Nov 14, 2007
Extension is Losing Money, but it’s not Losing Relevance

The story about Penn State Cooperative Extension on the front page of this magazine is the seventh in a series I’ve been writing for more than a year. It’s also the last profile I’ll write about Extension services in a particular state. This magazine will continue to cover Extension activities from other angles, of course, since those activities are a primary source of information for people who live and breathe agriculture.

But after profiling the state of Extension (as far as it pertains to commercial fruit and vegetable growers) in Michigan, North Carolina, New York, Washington, California and Pennsylvania – and writing a story about federal funding – I’m starting to feel like I’m repeating myself.

The feeling of repetition probably comes from a few general trends that are noticeable to anyone who has bothered to study Extension funding in the last few decades: federal funds are diminishing, universities are scrambling for grant money and there are fewer county agents (now called educators) to go around.

That doesn’t mean Extension is in danger of extinction. Far from it. The system is evolving, perhaps even shrinking, but it’s not dying. Extension’s ability to adapt is part of what makes it, as my colleague Dick Lehnert often says, one of the best ideas the United States has ever come up with.

While preparing for the Extension series last year, I sent an e-mail survey to our subscribers, asking them questions about the system – what they think of it and where they think it’s going. On the whole, the responses were extremely positive. There were a few naysayers, of course, and nobody claimed Extension was perfect. But many people need its services and are concerned about its future.

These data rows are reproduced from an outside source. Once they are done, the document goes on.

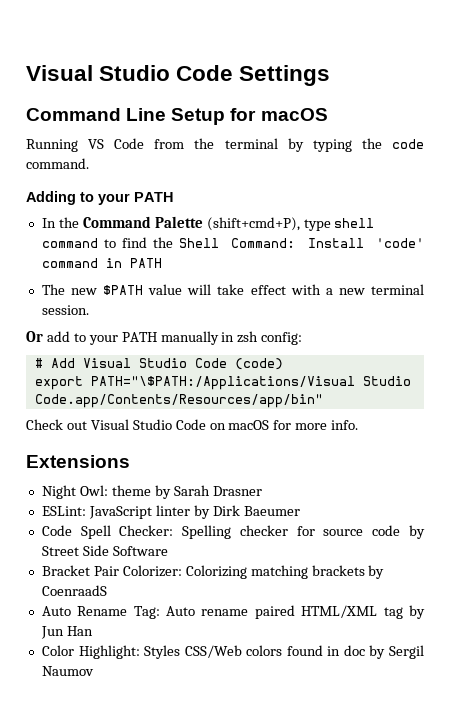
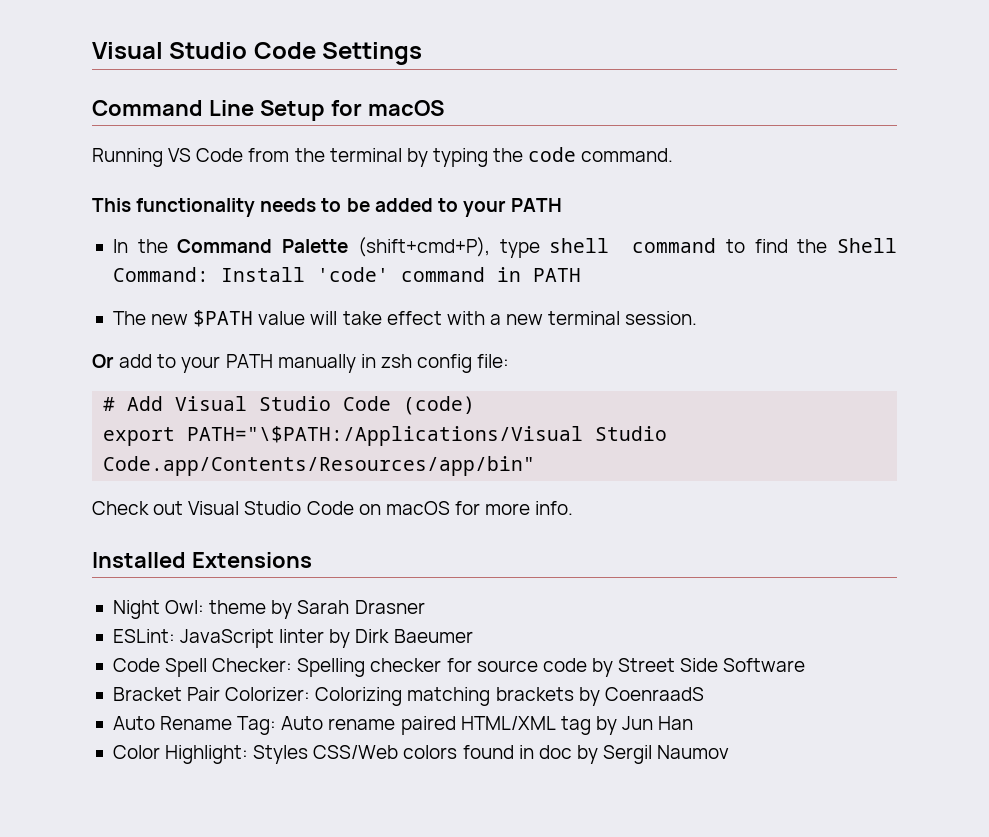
- Adding to your PATH
+ This functionality needs to be added to your PATH
- Or add to your PATH manually in zsh config:
+ Or add to your PATH manually in zsh config file:
- Extensions
+ Installed Extensions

And some still miss its past. You see, back in the days of yore, county agents would come around and visit farms a couple times a year. Usually, the visits weren’t in response to anything. They were just a regular checkup to gauge the health of the farm.

That rarely happens anymore. Nowadays, educators will only visit a farm to investigate a specific problem – a problem that can’t be diagnosed using cell phones, e-mail, fax machines, the Internet or digital photographs.

It might not be as personal as it used to be, but you know what? It’s a lot more efficient. If an educator can solve a farmer’s problem by looking at a photo attached to an e-mail, he doesn’t need to drive all the way to the farm. He can spend that time solving other farmers’ problems. Such an adaptation is necessary when only a handful of Extension educators are available.

What do I mean by “Extension,” by the way? Brief history lesson: The Smith-Lever Act established the Cooperative Extension System (CES) in 1914, as a partnership between USDA and state land-grant universities. A few years ago, that partnership formed a joint task force to study Extension funding trends. The task force defined CES as the “only comprehensive, national infrastructure in the world that dynamically links individual citizens and communities with their public universities and all levels of government in a mutual and continuous applied learning relationship.”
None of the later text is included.